My opinion was sought recently on a proposal to implement two factor authentication in the form of a security token for our (a Life Insurance Company) customer portal. There are two considerations
1. Risk Exposure, and
2. Convenience and Ease of use
Risk Exposure depends on the information displayed and transactions facilitated on the portal. To a large extent these two elements determine the exposure to attacks by hackers or frauds. Of course, a hacker may attack a portal just to harm the credibility and reputation of an organization.
The whole idea behind having a customer portal is to offer convenience to the customers. Customers can operate at any time from any where as long as they are able to connect. But with security token, customers now not only have to carry additional hardware but also make sure not to loose the token. I am being forced to use such a token by an MNC bank operating in India and I am not particularly pleased about it as I have to carry the token with me wherever I go. No doubt, customers want secure transactions, but they certainly do not want onus for this to be passed on to them.

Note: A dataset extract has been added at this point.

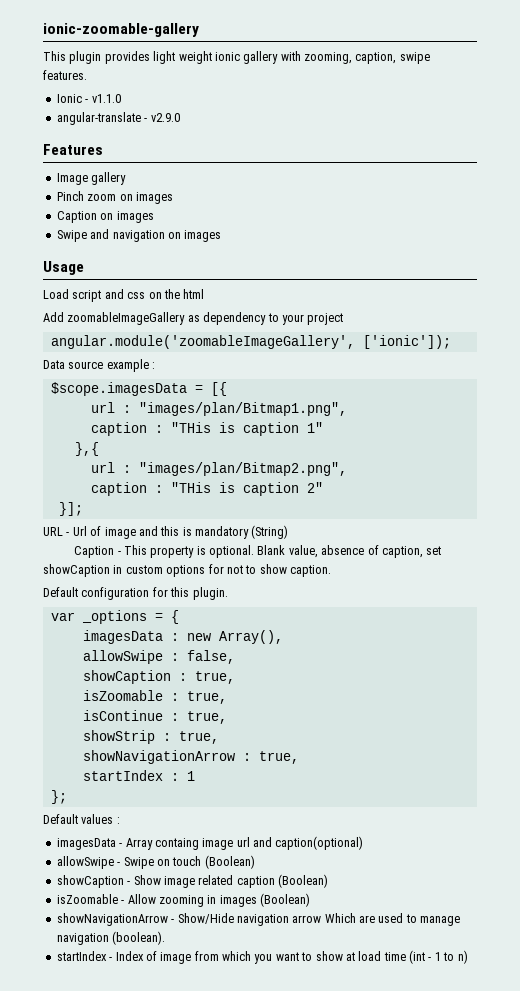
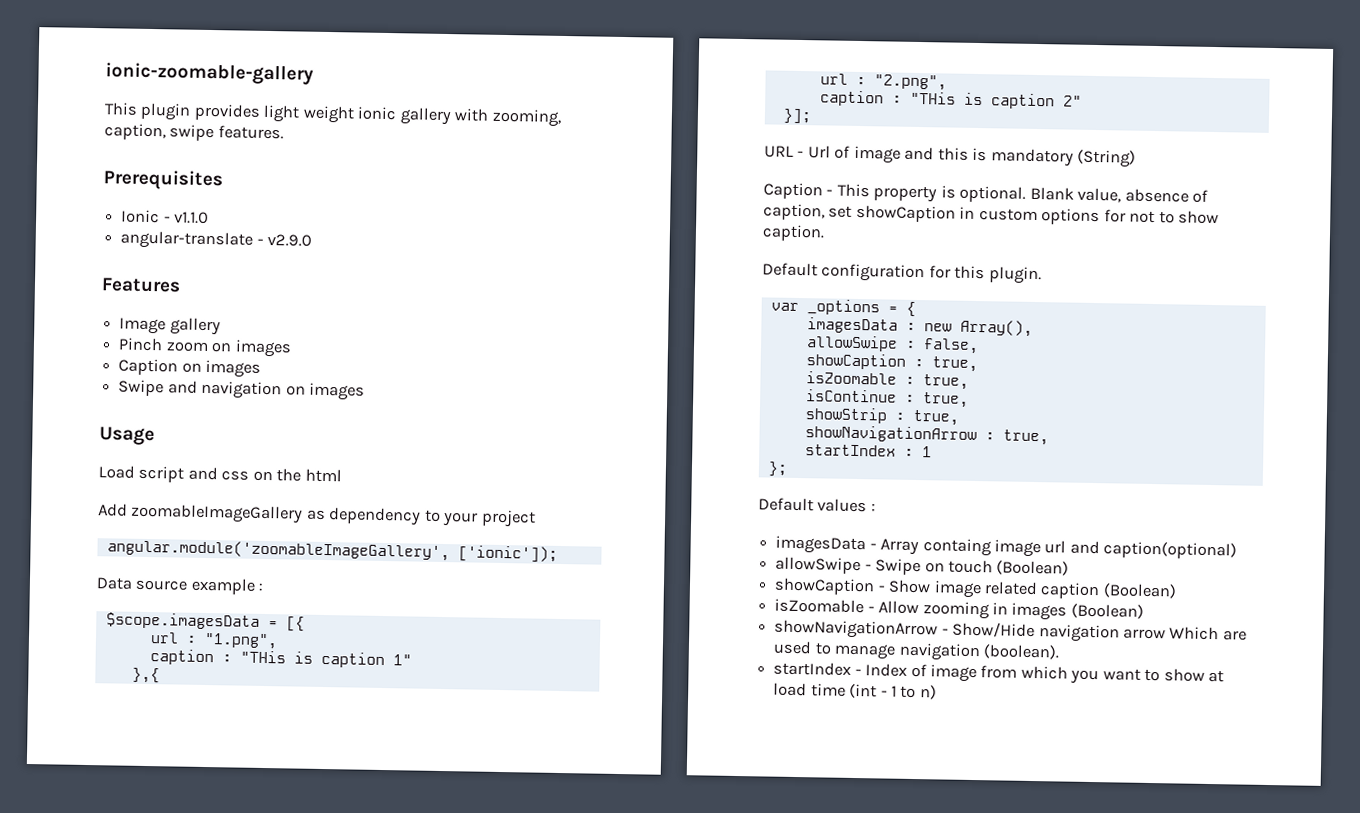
(87, 75) none -> [103,169,223,191] // Prerequisites
[138,402,347,416] "images/plan/Bitmap1.png", -> [203,632,278,650] "1.png",
[138,462,347,476] "images/plan/Bitmap2.png", -> [873,74,947,91] "2.png",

I do not think Life Insurance companies need to go for two factor authentication for customers. First, the risk exposure is not as high as banks offering online banking service. Second, active customer ratio accessing insurance portal is very low. Typically, Insurance customers access portal to pay renewal premium, to view fund details and to carry fund switch / fund redirection transactions. This information and transaction need brings life insurance customers to the portal as less as once or twice a month in case of highly active customers. So, any additional hurdle such as security token to access the portal will further dampen the active customer ratio.
What has been the experience of insurance customers in developed economies? As a service provider or as a customer of a life insurance company, have you come across a life insurers enforcing two factor authentication for their customer portals?